Kitchen Twine

André Baranowski

When you're preparing dishes like chicken rollatini, beef or pork braciole, or a stuffed bone-in chicken breasts, knowing how to handle kitchen twine can make a big difference. Securing the stuffed meat with string rather than, say, spearing it with toothpicks not only makes for a nicer-looking presentation; it also helps these mini-roasts hold their shape, promoting even cooking and keeping the ingredients inside from spilling out as you turn the meat over in the skillet to brown it.

1. Use a knife to cut a half-inch notch into the cartilage of the stuffed breast's tapered tip. Lay a 28-inch length of kitchen twine down on your work surface in an upside-down U shape about two inches wide. Arrange the breast skin side up in the middle of the U so that the stuffed edge is facing away from you.

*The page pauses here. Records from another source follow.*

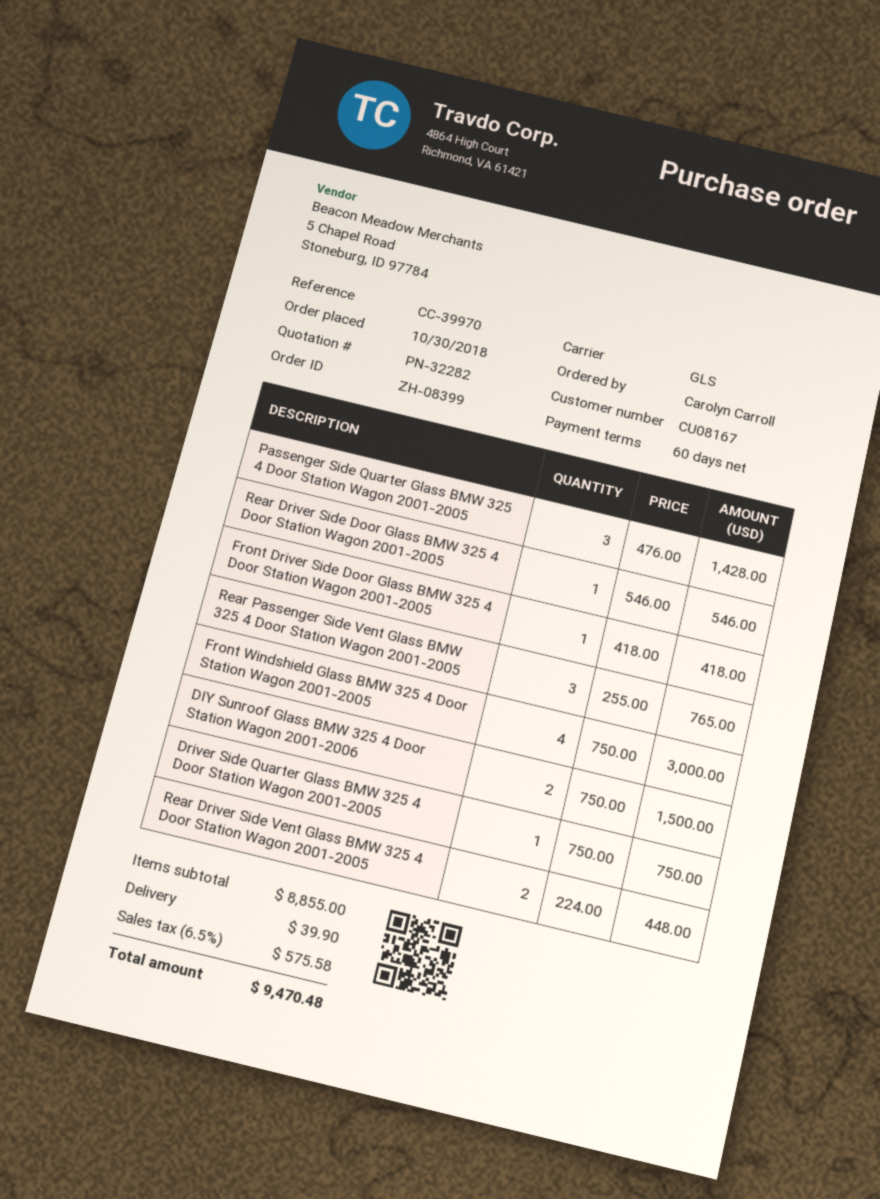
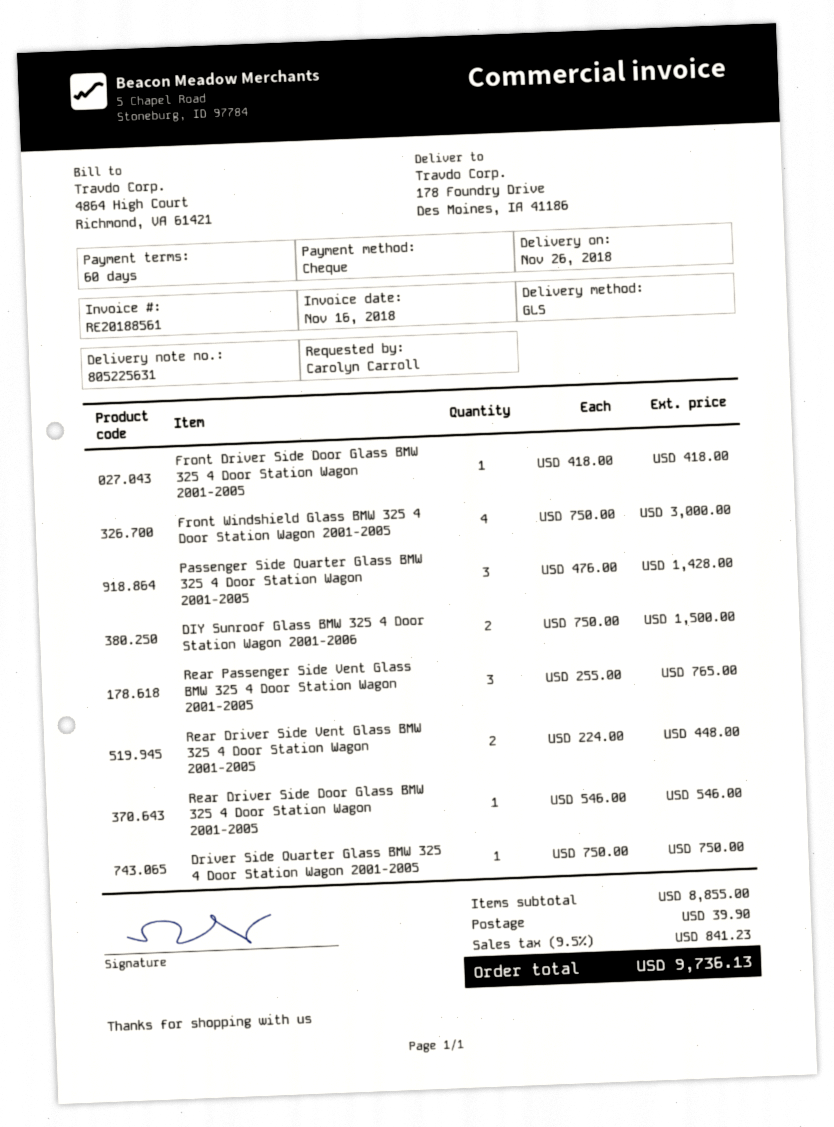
tax: 6.5% = 575.58 -> 9.5% = 841.23
total: 9470.48 -> 9736.13

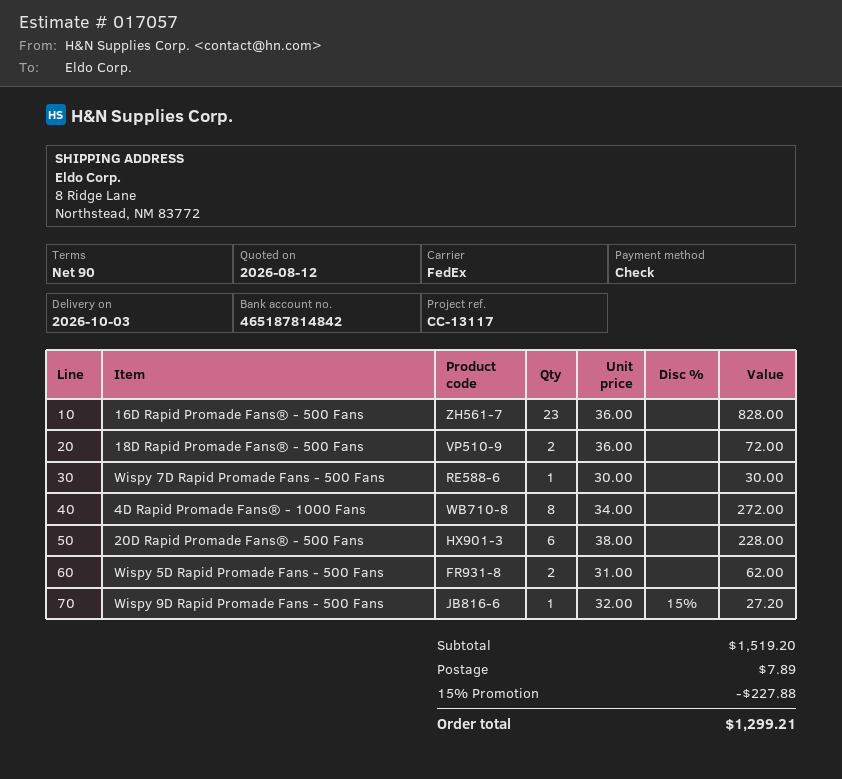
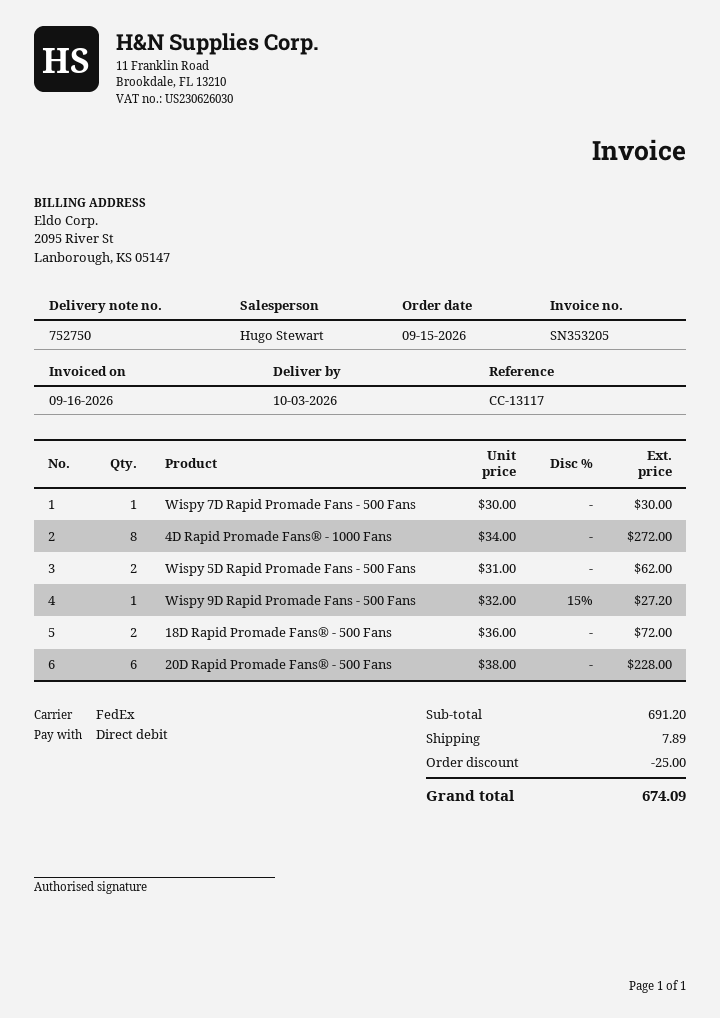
payment method: cheque -> direct debit
16D Rapid Promade Fans® - 500 Fans: 23 x 36.00 = 828.00 -> none
subtotal: 1519.20 -> 691.20
discount: 227.88 -> 25.00
total: 1299.21 -> 674.09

2. Bring the two ends of the twine over the top of the breast and through the loop. Pull the ends tight.

3. Pull one end of twine toward the tapered tip of the breast and the other end in the opposite direction. Pull both ends tight and flip the breast.

4. Bring both ends of the twine up to the middle of the breast, guiding one end through the notch you've cut in the tapered tip to hold the twine in place. Cross one end over the other and pull tight, as if wrapping a package, and flip the breast again.

5. Tie the ends of twine into a double knot to secure; trim ends with kitchen shears. You should have three evenly spaced bands running across the breast.

6. Slip three sprigs of thyme in between the skin and the twine.